Отель переполняли нагрянувшие накануне туристы из Испании. В гостиной стояла неумолчная трескотня, в фойе было не протолкнуться из-за чемоданов, до которых у обслуги, как всегда, не доходили руки. Марио бессвязно тараторил, жестикулировал, метался, словно ошпаренный, между стойкой администратора и гостиной. С радостью вырвавшись из этого бедлама, Скейс устроился у окна с биноклем — впрочем, без особой надежды. Погода с утра неожиданно раскапризничалась. За окном бушевала гроза, которая так же внезапно прекратилась. Тучи раздвинулись, пропуская жаркое, сияющее солнце, и над тротуаром потянулись тонкие струйки пара. К половине двенадцатого душевный не покой погнал мужчину вниз выпить чашку обжигающего кофе.
Вайолет сидела у коммутатора, собака терпеливо лежала у ее ног. Желая послушать человеческий голос, Норман пробормотал что-то про удовольствие опять видеть солнце — и тут же смутился от собственной бестактности. Надо было сказать: «чувствовать летнее тепло»… Девушка улыбнулась, следуя невидящим взором за эхом его голоса.

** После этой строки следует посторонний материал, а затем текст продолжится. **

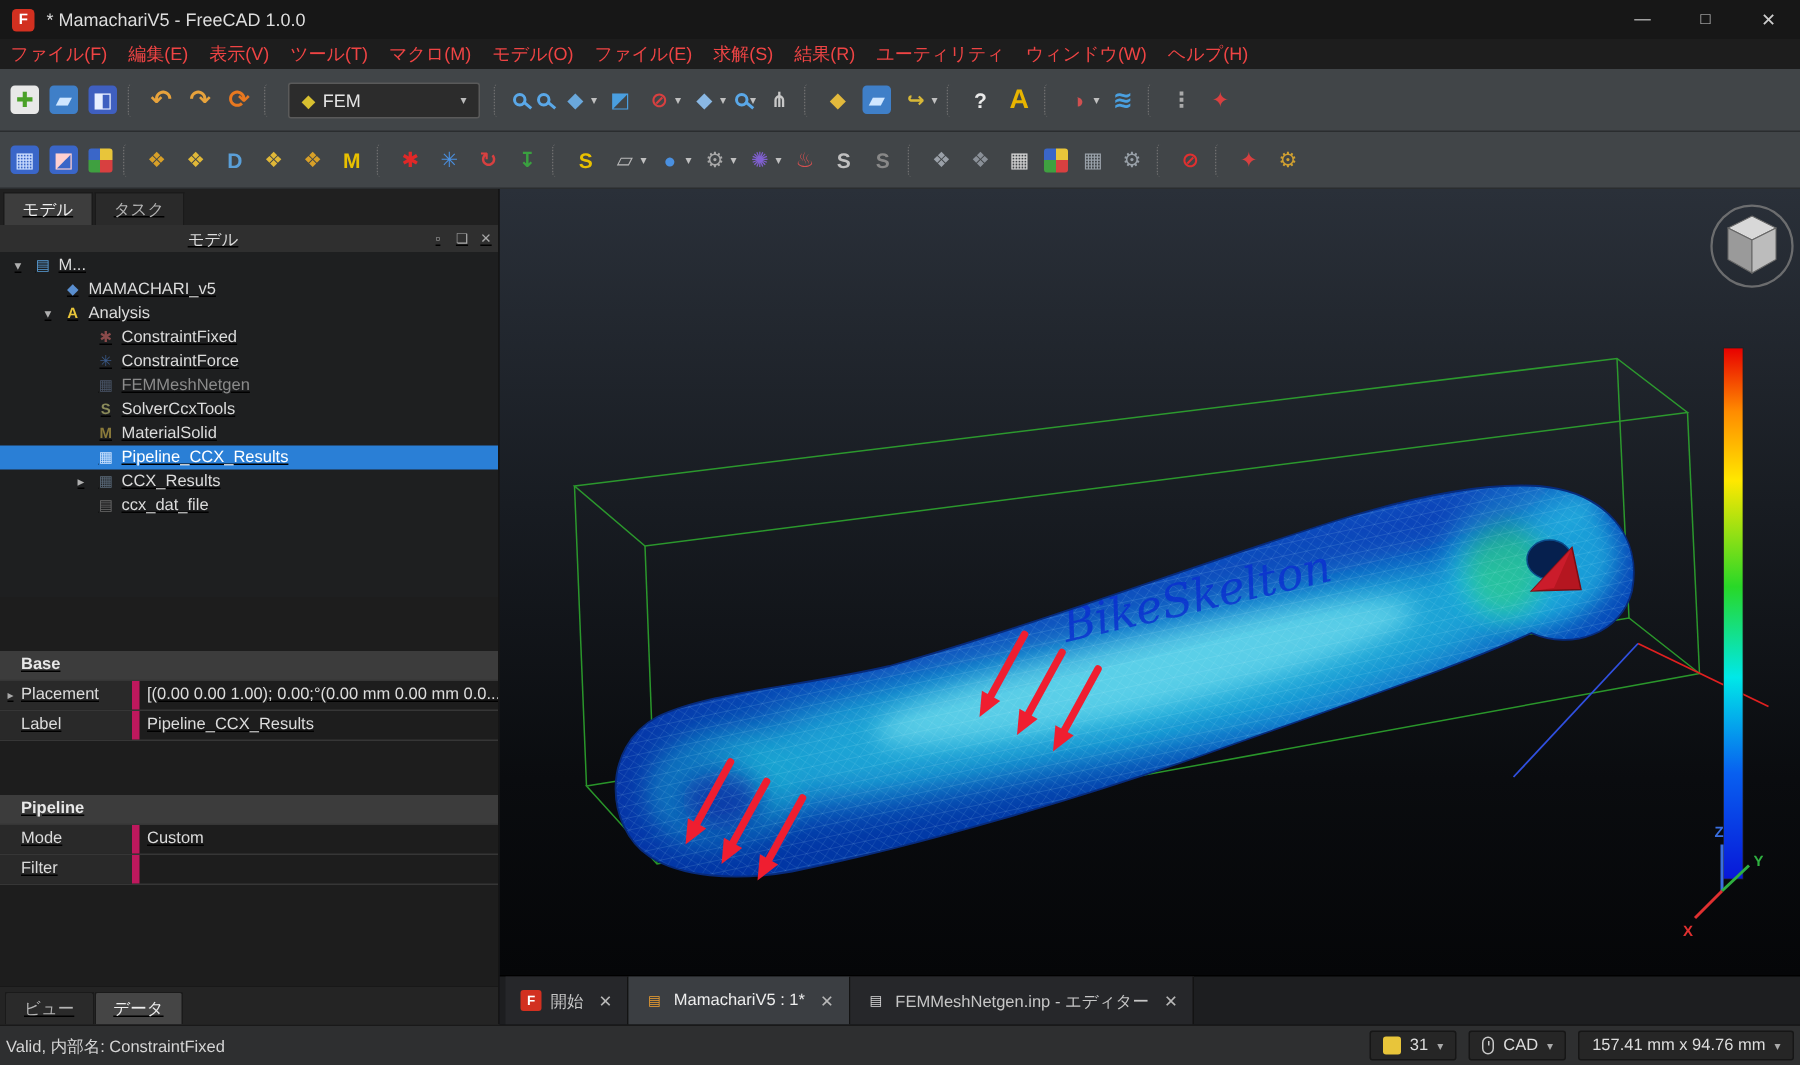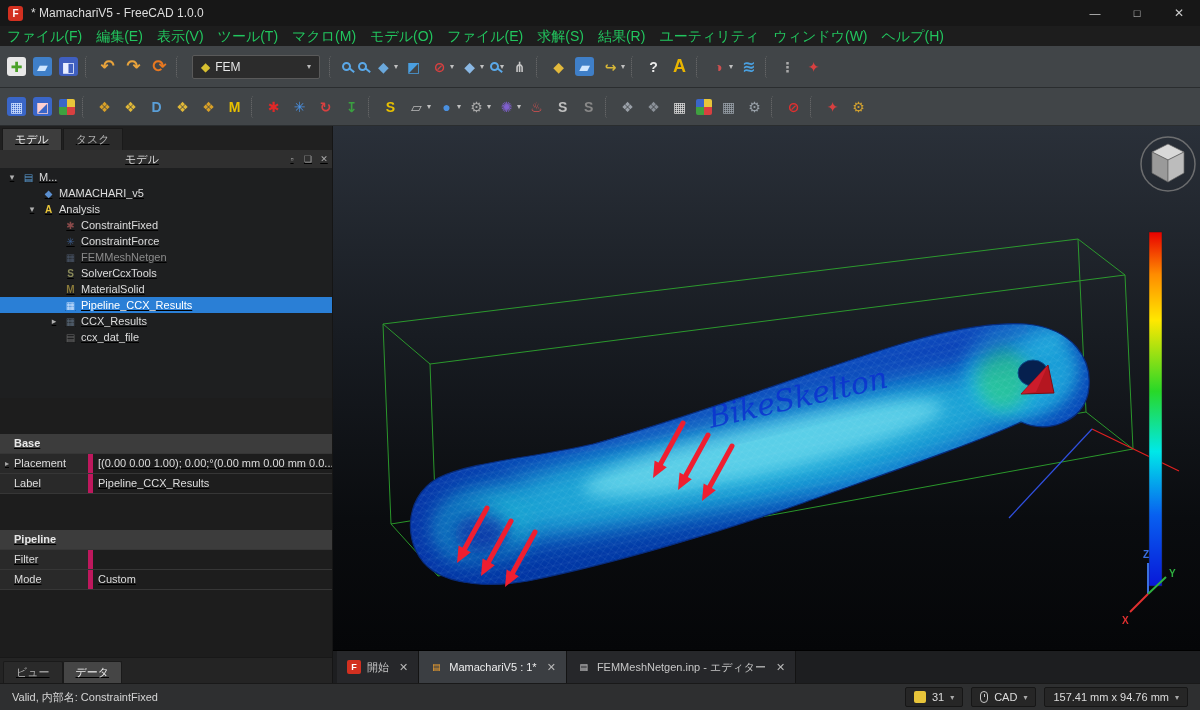--- a/index.html
+++ b/index.html
@@ -9,21 +9,21 @@
 
   
   .titlebar { height:26px; background:#171717; display:flex; align-items:center; color:#ddd; font-size:12px; flex:0 0 auto; }
   .appicon { width:15px; height:15px; margin-left:8px; background:#d23020; border-radius:3px; color:#fff; font-size:10px; font-weight:bold; display:flex; align-items:center; justify-content:center; }
   .wtitle { margin-left:8px; flex:1; }
   .wctrl { width:42px; height:26px; display:flex; align-items:center; justify-content:center; color:#ccc; font-size:11px; }
   .wctrl:last-child { font-size:12px; }
 
   
   .menubar { height:20px; background:#1d1d1d; display:flex; align-items:center; flex:0 0 auto; }
-  .mitem { padding:0 7px; font-size:14px; color:#22c55e; height:20px; line-height:20px; }
+  .mitem { padding:0 7px; font-size:12px; color:#ef4444; height:20px; line-height:20px; }
 
   
   .toolbar { background:#414548; border-bottom:1px solid #2a2d2f; display:flex; align-items:center; padding:0 4px; flex:0 0 auto; }
   .tb1 { height:42px; }
   .tb2 { height:38px; }
   .tbi { display:flex; align-items:center; padding:0 3px; height:28px; border-radius:3px; }
   .tbi .g { min-width:19px; height:19px; display:inline-flex; align-items:center; justify-content:center; font-size:14px; border-radius:3px; font-weight:bold; }
   .tbi .ddc { font-size:8px; color:#c0c0c0; margin-left:1px; }
   .tbi.sep { width:7px; padding:0; margin:0 3px; height:22px; border-left:1px dotted #6f6f6f; }
   .tbi.mag .g { min-width:0; width:9px; height:9px; border:2px solid #5aa8e8; border-radius:50%; position:relative; }
@@ -74,21 +74,21 @@
   .vp { flex:1; position:relative; background:#0a0c10; overflow:hidden; }
   .vp svg { position:absolute; top:0; left:0; display:block; }
 
   .doctabs { position:absolute; bottom:0; left:0; right:0; height:33px; background:#1d1e20; border-top:1px solid #000; display:flex; align-items:stretch; padding-left:4px; }
   .dtab { display:flex; align-items:center; gap:6px; padding:0 10px; font-size:11px; color:#c6c6c6; border-right:1px solid #131313; background:#26272a; }
   .dtab.active { background:#3b3e42; color:#eee; }
   .dtabicon { width:14px; height:14px; border-radius:2px; display:flex; align-items:center; justify-content:center; font-size:9px; font-weight:bold; flex:0 0 auto; }
   .dclose { font-size:11px; color:#b8b8b8; margin-left:4px; }
 
   
-  .statusbar { height:27px; background:#2e2f30; border-top:1px solid #191919; display:flex; align-items:center; font-size:11px; color:#d5d5d5; padding:0 12px; flex:0 0 auto; }
+  .statusbar { height:27px; background:#2e2f30; border-top:1px solid #191919; display:flex; align-items:center; font-size:11px; color:#d5d5d5; padding:0 4px; flex:0 0 auto; }
   .smsg { flex:1; }
   .sctrl { display:flex; align-items:center; gap:6px; background:#262626; border:1px solid #161616; border-radius:2px; height:20px; padding:0 8px; margin-left:8px; color:#ddd; }
   .sctrl .ddc { font-size:8px; color:#aaa; }
   .swatch { width:12px; height:12px; background:#e8c53a; border-radius:2px; }
   .mouseicon { width:8px; height:12px; border:1px solid #c8c8c8; border-radius:4px; position:relative; }
   .mouseicon::after { content:""; position:absolute; left:3px; top:2px; width:1px; height:3px; background:#c8c8c8; }
 </style>
 </head>
 <body>
 
@@ -487,30 +487,30 @@
           <div class="pr grp">
             <span class="plabwrap">
               <span class="pexp"></span>
               <span class="plab">Pipeline</span>
             </span>
 
           </div>
           <div class="pr">
             <span class="plabwrap">
               <span class="pexp"></span>
+              <span class="plab">Mode</span>
+            </span>
+            <span class="pval">Custom</span>
+          </div>
+          <div class="pr">
+            <span class="plabwrap">
+              <span class="pexp"></span>
               <span class="plab">Filter</span>
             </span>
             <span class="pval"></span>
-          </div>
-          <div class="pr">
-            <span class="plabwrap">
-              <span class="pexp"></span>
-              <span class="plab">Mode</span>
-            </span>
-            <span class="pval">Custom</span>
           </div>
         <div class="pfill"></div>
       </div>
       <div class="btabs">
         <div class="btab"><span>ビュー</span></div>
           <div class="btab active"><span>データ</span></div>
       </div>
     </div>
 
     <div class="vp">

И вдруг ни с того ни с сего он ляпнул:
— Я тут сегодня собирался в Риджентс-парк полюбоваться розами. Вы ведь после обеда свободны? Не хотите ли составить компанию? Вместе с Арабикой, конечно.
— Было бы славно. Благодарю, мы с удовольствием.
Вайолет нащупала голову собаки, легонько нажала на нее.
Арабика пошевелилась и навострила уши, пристально глядя на постояльца блестящими глазами.